Without literally using the term ‘studio,’ Morris eventually disparaged “the total separation of means and ends in the production of objects, as well as the concern to make manifest idealized mental images,” which, he said, “threw doubt on the claim that the Pragmatic attitude informs Minimal art of the ‘60s.”17 It was as if he lamented that the artist’s mental images never had a place of their own, and that such a place would have to be the artist’s studio.

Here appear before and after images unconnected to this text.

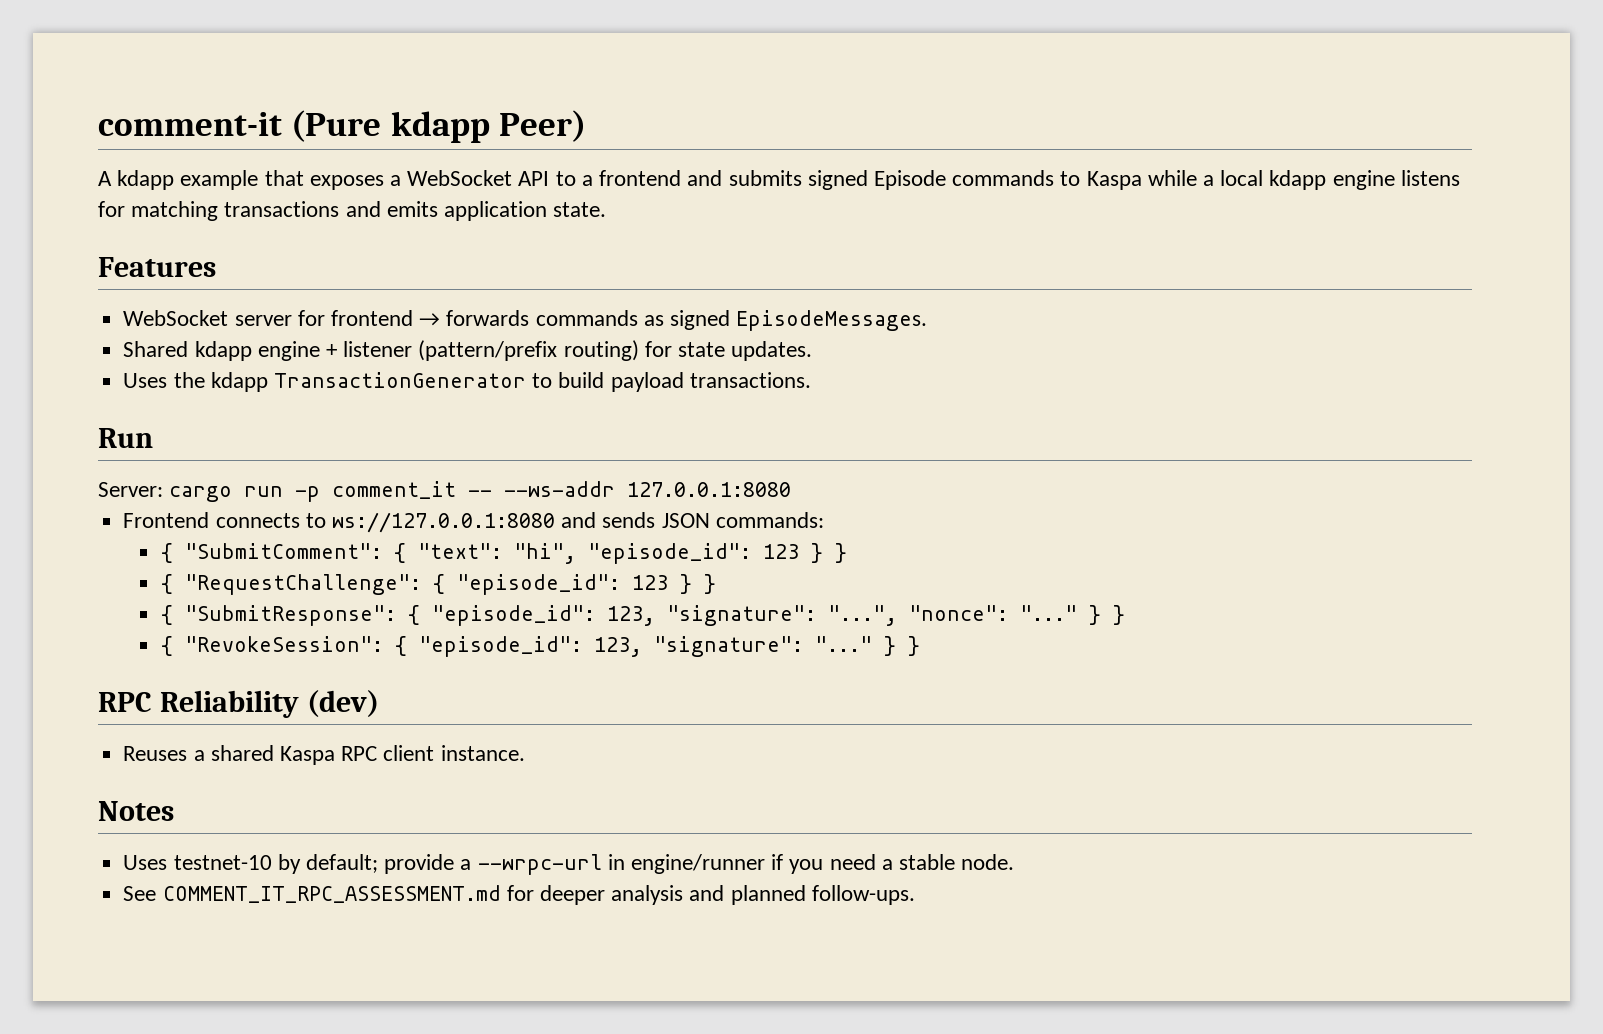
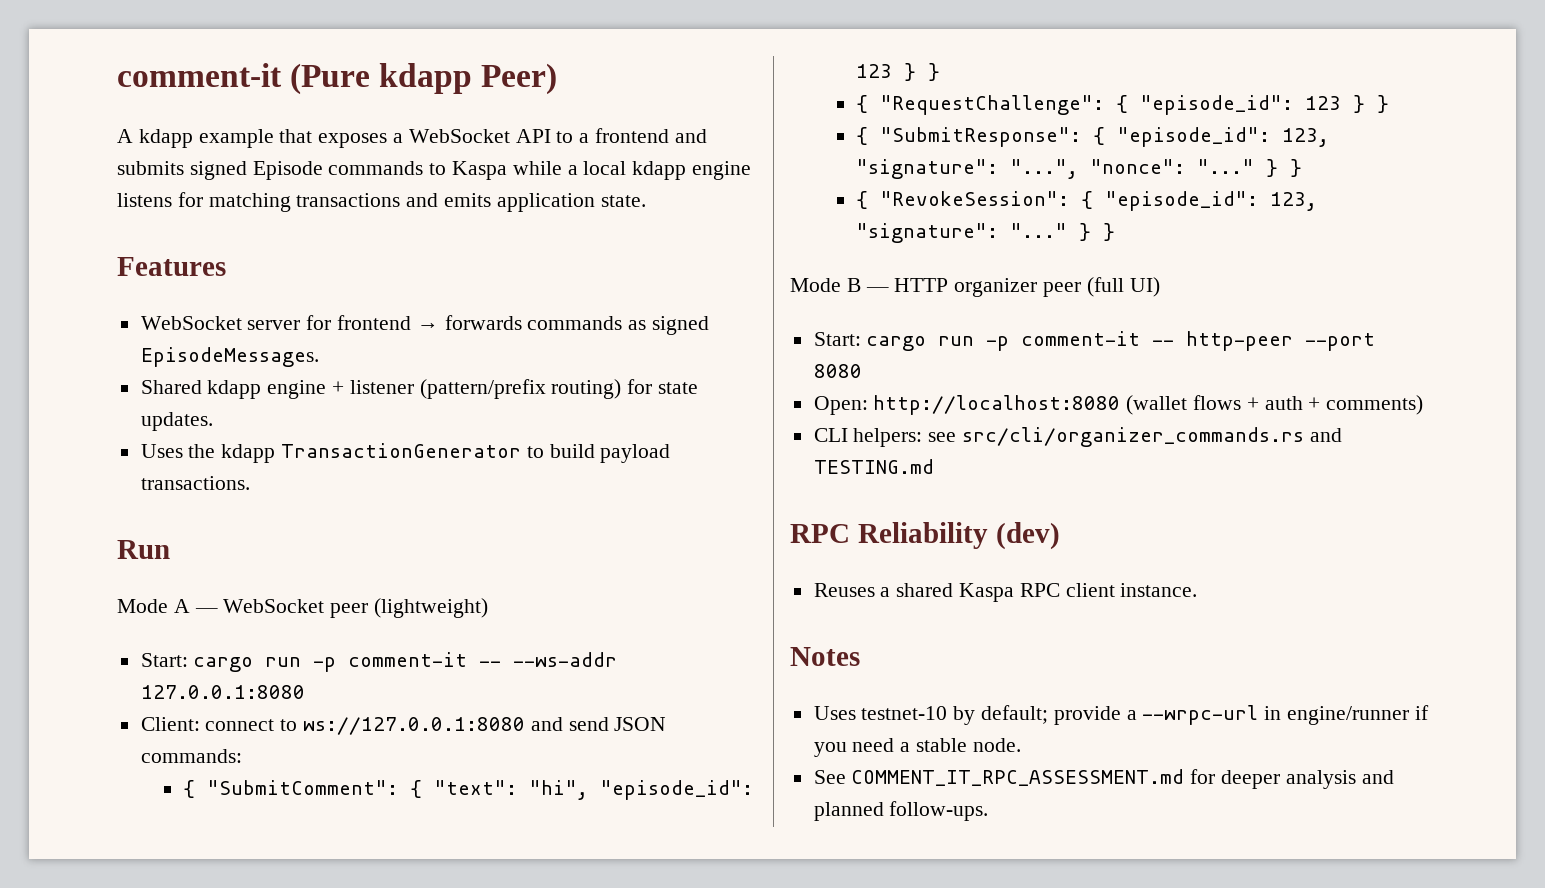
- Server: cargo run -p comment_it -- --ws-addr 127.0.0.1:8080
+ Mode A — WebSocket peer (lightweight)
+ Start: cargo run -p comment-it -- --ws-addr 127.0.0.1:8080
- Frontend connects to ws://127.0.0.1:8080 and sends JSON commands:
+ Client: connect to ws://127.0.0.1:8080 and send JSON commands:
+ Mode B — HTTP organizer peer (full UI)
+ Start: cargo run -p comment-it -- http-peer --port 8080
+ Open: http://localhost:8080 (wallet flows + auth + comments)
+ CLI helpers: see src/cli/organizer_commands.rs and TESTING.md

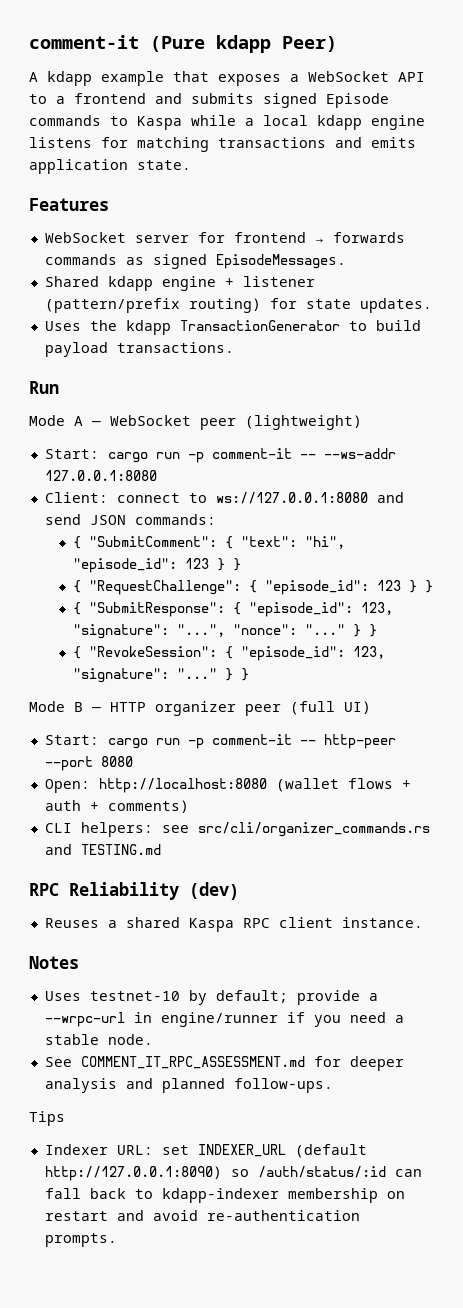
+ Tips
+ Indexer URL: set INDEXER_URL (default http://127.0.0.1:8090) so /auth/status/:id can fall back to kdapp-indexer membership on restart and avoid re‑authentication prompts.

We find still more interesting responses to the studio in Morris’s performances. Therefore this essay culminates with them. In the performance-work Site (1964-67) and the performative exhibition Continuous Project Altered Daily (1969, hereafter Continuous Project), the artist inventively realized the prospect of performing displacements of the studio and studio practices. In contrast to the representational and documentary nature of the Neo Dada works mentioned previously, these works have the peculiar effect of making a spectacle or, perhaps it would be better to say, a ‘show’ out of the fall of the studio. Using theatricality in these works, Morris prodded the distinctions between the artist’s use of the studio as habitat and as a space that the artist merely inhabits and that is not the same as the exhibition gallery as a space that s/he appropriates for her or his own use. By positioning viewers to experience these typically distinct operational spaces synchronously, Morris violated the dualistic economy of studio and exhibition space, and basically put on display the exchange value that is produced in the traffic from the studio to the gallery.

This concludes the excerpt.